## WORK TO BE COMPLETED
Which lines of the entries hold the string "Drill"? Copy each one.

Dataset entries:
◆ ◆ ◆

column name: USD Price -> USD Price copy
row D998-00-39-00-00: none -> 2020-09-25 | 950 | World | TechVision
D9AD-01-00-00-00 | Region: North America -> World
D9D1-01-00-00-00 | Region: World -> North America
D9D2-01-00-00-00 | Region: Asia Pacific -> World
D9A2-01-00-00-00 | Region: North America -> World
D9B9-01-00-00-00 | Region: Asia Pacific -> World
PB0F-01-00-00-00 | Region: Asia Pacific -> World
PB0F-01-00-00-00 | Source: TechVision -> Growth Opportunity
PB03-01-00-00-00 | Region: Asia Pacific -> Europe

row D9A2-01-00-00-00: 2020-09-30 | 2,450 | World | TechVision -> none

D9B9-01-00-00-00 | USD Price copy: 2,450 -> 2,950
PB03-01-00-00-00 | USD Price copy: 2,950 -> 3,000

◆ ◆ ◆

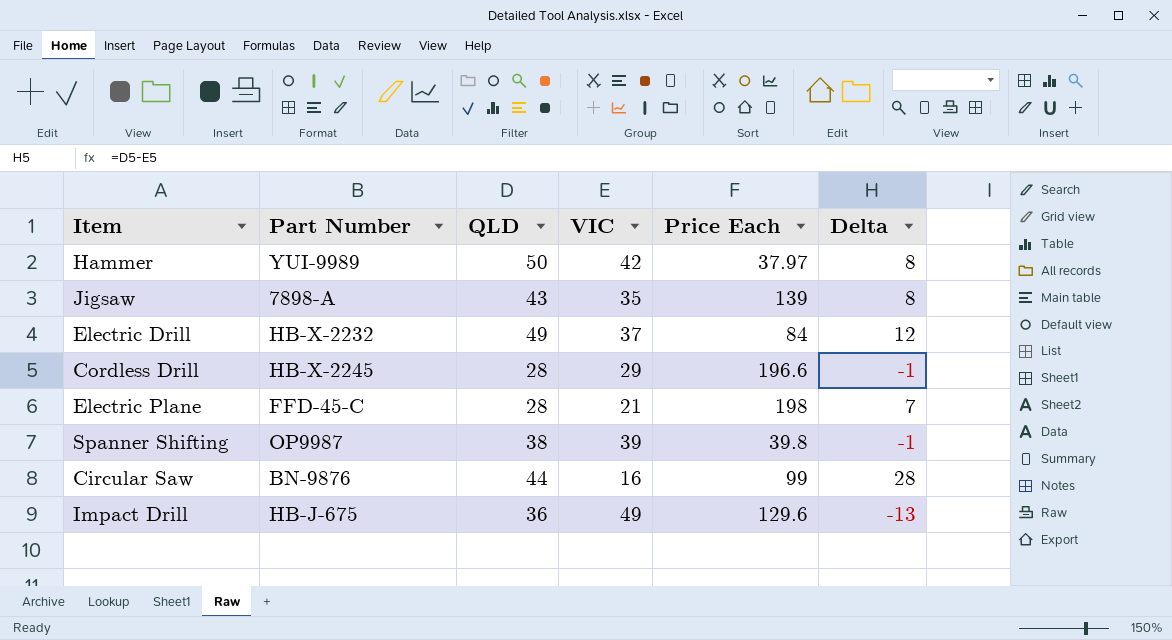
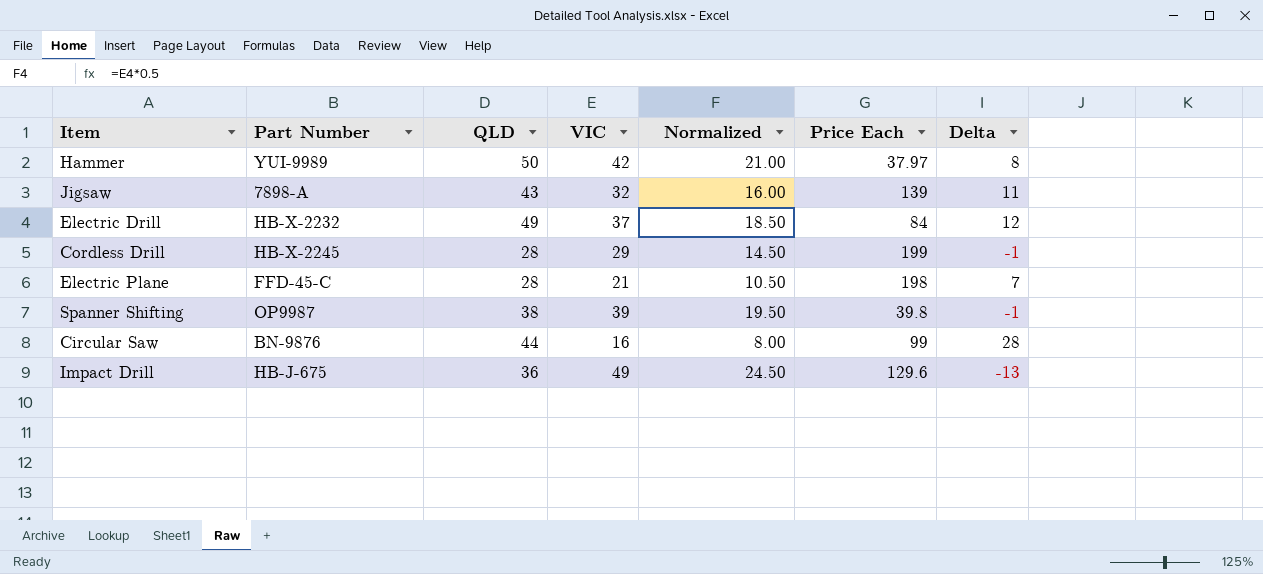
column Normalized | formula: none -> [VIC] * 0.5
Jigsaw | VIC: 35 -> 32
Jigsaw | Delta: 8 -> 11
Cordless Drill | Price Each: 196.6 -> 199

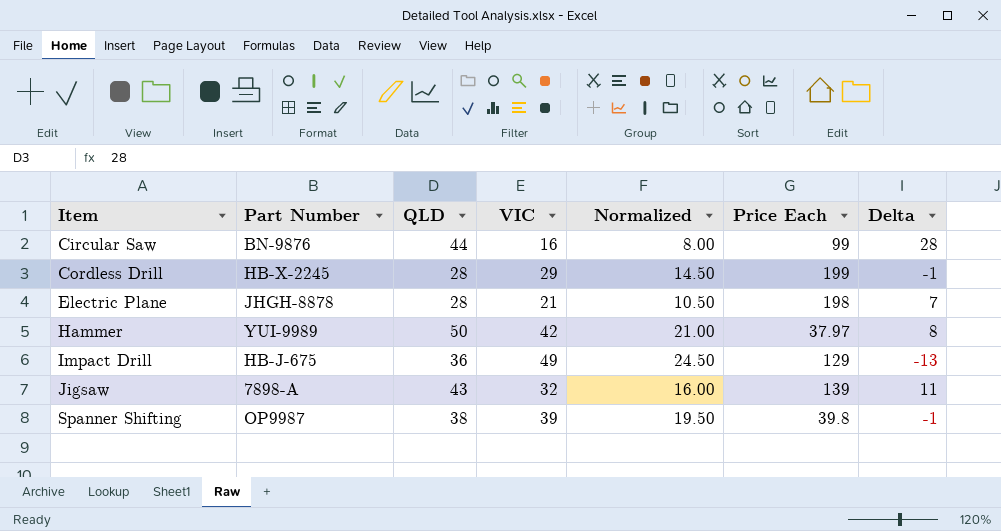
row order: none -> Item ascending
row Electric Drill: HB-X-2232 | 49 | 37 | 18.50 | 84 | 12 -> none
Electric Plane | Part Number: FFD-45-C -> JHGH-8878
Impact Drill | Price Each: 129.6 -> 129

◆ ◆ ◆

## RESPONSE TO THE EXERCISE
Cordless Drill | Price Each: 196.6 -> 199
row Electric Drill: HB-X-2232 | 49 | 37 | 18.50 | 84 | 12 -> none
Impact Drill | Price Each: 129.6 -> 129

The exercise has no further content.